KITTI Dataset Overview

The KITTI Odometry Benchmark is a standard dataset used for evaluating visual and LiDAR odometry and SLAM algorithms. The dataset consists of several components providing calibration, pose, and LiDAR scan data. This section describes the contents of each compressed archive used in this project.

1. data_odometry_calib.zip

Description

Contains sensor calibration files for each KITTI odometry sequence. These files define the rigid-body transformations and projection parameters between the different sensors onboard the vehicle.

Folder Structure

data_odometry_calib/
├── calib_00.txt
├── calib_01.txt
├── ...
└── calib_21.txt

File Format

Each file corresponds to one sequence and contains entries such as:

  • P0-P3: Projection matrices for the four stereo cameras.

  • Tr_velo_to_cam: Transformation matrix from the LiDAR (Velodyne) to the camera coordinate system.

  • Tr_imu_to_velo: Transformation matrix from the IMU to the LiDAR coordinate system.

Usage

Calibration files are essential for transforming point clouds, images, and poses into a consistent coordinate frame. They are loaded by preprocessing or registration nodes to ensure geometric alignment between sensors.

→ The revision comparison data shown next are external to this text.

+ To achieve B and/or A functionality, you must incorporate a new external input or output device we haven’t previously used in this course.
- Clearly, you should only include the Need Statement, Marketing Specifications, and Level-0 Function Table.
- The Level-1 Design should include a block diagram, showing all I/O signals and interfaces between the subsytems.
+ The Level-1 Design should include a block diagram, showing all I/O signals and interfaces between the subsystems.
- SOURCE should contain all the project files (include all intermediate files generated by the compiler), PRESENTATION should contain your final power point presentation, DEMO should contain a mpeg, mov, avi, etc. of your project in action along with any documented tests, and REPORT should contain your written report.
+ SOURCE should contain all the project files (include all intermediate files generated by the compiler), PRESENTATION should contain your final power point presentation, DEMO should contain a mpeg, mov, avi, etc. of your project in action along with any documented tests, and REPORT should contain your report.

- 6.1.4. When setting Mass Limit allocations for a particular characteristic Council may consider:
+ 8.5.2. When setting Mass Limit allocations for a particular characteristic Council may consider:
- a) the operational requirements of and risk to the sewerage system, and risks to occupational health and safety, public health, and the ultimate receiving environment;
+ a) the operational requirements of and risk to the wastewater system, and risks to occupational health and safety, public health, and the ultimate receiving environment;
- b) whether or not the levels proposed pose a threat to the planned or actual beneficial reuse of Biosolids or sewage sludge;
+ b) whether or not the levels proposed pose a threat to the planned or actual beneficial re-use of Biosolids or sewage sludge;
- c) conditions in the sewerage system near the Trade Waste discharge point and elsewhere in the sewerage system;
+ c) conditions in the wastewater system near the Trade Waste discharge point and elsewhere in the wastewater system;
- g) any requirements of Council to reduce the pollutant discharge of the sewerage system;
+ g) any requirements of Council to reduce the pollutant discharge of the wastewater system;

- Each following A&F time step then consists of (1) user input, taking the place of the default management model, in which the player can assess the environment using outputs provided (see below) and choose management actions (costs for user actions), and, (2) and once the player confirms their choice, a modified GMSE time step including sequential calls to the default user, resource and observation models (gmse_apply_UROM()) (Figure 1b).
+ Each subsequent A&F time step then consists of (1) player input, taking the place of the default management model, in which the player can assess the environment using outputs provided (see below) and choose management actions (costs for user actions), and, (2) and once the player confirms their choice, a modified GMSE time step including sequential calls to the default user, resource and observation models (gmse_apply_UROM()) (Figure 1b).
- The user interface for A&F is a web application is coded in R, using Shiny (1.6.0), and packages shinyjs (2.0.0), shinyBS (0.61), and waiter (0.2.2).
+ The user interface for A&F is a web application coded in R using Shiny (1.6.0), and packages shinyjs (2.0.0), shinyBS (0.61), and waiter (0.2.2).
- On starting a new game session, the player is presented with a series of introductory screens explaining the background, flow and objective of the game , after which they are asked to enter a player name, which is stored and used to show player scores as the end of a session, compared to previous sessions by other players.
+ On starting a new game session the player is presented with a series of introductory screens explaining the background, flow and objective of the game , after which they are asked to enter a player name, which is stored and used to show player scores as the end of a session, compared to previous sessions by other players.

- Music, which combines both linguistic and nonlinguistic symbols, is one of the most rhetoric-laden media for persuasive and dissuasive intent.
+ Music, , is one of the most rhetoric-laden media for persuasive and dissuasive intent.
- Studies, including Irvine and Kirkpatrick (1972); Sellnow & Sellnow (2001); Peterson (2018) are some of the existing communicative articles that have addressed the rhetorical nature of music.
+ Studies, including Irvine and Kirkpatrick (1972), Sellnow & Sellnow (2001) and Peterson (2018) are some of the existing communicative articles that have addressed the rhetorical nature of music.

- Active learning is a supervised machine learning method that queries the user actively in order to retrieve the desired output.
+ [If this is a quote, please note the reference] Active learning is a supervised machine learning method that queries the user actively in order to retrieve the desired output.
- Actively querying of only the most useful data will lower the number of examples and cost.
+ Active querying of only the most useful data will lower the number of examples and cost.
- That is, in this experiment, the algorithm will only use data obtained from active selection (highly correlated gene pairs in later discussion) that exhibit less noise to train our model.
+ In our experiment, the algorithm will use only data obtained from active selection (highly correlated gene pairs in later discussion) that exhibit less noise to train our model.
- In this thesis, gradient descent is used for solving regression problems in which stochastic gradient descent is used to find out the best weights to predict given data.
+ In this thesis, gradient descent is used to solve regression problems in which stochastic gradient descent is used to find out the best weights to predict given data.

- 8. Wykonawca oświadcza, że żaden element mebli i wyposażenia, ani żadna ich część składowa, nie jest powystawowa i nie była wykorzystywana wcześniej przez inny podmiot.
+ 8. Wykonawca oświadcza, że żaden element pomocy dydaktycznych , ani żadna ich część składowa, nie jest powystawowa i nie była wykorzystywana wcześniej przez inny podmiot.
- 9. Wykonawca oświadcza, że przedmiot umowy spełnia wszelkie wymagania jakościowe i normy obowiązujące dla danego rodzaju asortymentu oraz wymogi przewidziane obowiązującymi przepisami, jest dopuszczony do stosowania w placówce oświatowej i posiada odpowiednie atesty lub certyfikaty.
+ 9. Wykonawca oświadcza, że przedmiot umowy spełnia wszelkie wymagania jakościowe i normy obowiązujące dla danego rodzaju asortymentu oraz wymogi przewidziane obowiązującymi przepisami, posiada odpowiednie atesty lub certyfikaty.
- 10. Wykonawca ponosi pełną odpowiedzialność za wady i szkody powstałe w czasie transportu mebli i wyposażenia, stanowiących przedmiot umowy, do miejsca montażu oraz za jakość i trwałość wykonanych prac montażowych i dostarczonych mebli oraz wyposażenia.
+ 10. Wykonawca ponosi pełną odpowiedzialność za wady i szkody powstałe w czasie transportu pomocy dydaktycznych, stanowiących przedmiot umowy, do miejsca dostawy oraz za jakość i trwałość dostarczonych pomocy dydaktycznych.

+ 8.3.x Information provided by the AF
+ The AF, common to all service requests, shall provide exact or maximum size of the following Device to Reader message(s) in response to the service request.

2. data_odometry_poses.zip

Description

Contains the ground-truth poses for the odometry benchmark sequences.

Folder Structure

data_odometry_poses/
├── dataset/
│   └── poses/
│       ├── 00.txt
│       ├── 01.txt
│       ├── ...
│       └── 10.txt

File Format

Each .txt file corresponds to a sequence and contains one line per frame, describing the 3×4 transformation matrix representing the vehicle’s pose in the world coordinate frame:

r11 r12 r13 tx  r21 r22 r23 ty  r31 r32 r33 tz

where r_ij form the rotation matrix and tx, ty, tz define translation.

Usage

These poses are typically used for benchmarking odometry or SLAM systems against ground truth. They can also be used to reconstruct trajectories for visualization in Foxglove Studio or RViz.

3. data_odometry_velodyne.zip

Description

Contains raw LiDAR scans from a Velodyne HDL-64E sensor collected during the KITTI odometry sequences.

Folder Structure

data_odometry_velodyne/
├── dataset/
│   └── sequences/
│       ├── 00/
│       │   └── velodyne/
│       │       ├── 000000.bin
│       │       ├── 000001.bin
│       │       └── ...
│       ├── 01/
│       └── ...
│       └── 21/

File Format

Each .bin file stores a single LiDAR frame as a sequence of floats: (x, y, z, reflectance), each taking 4×4 bytes = 16 bytes per point.

The files can be read using:

import numpy as np
scan = np.fromfile('000000.bin', dtype=np.float32).reshape(-1, 4)

Usage

The LiDAR data form the basis for odometry and mapping experiments. They are typically loaded by nodes such as kitti_data_loader or preprocessing modules for voxelization, feature extraction, and registration.

4. Integration Notes

  • Ensure that all three archives are extracted into the same directory (e.g. ~/datasets/kitti).

  • The folder hierarchy should look like:

~/datasets/kitti/
├── data_odometry_calib/
├── data_odometry_poses/
└── data_odometry_velodyne/
  • These datasets are referenced by ROS 2 launch files via parameters such as kitti_data_dir.

  • For efficient access, store the dataset on an SSD and avoid decompressing directly into network drives.

5. References

  • KITTI Vision Benchmark Suite: https://www.cvlibs.net/datasets/kitti/

  • Geiger, A., Lenz, P., Stiller, C., & Urtasun, R. (2013). Vision meets Robotics: The KITTI Dataset. International Journal of Robotics Research (IJRR).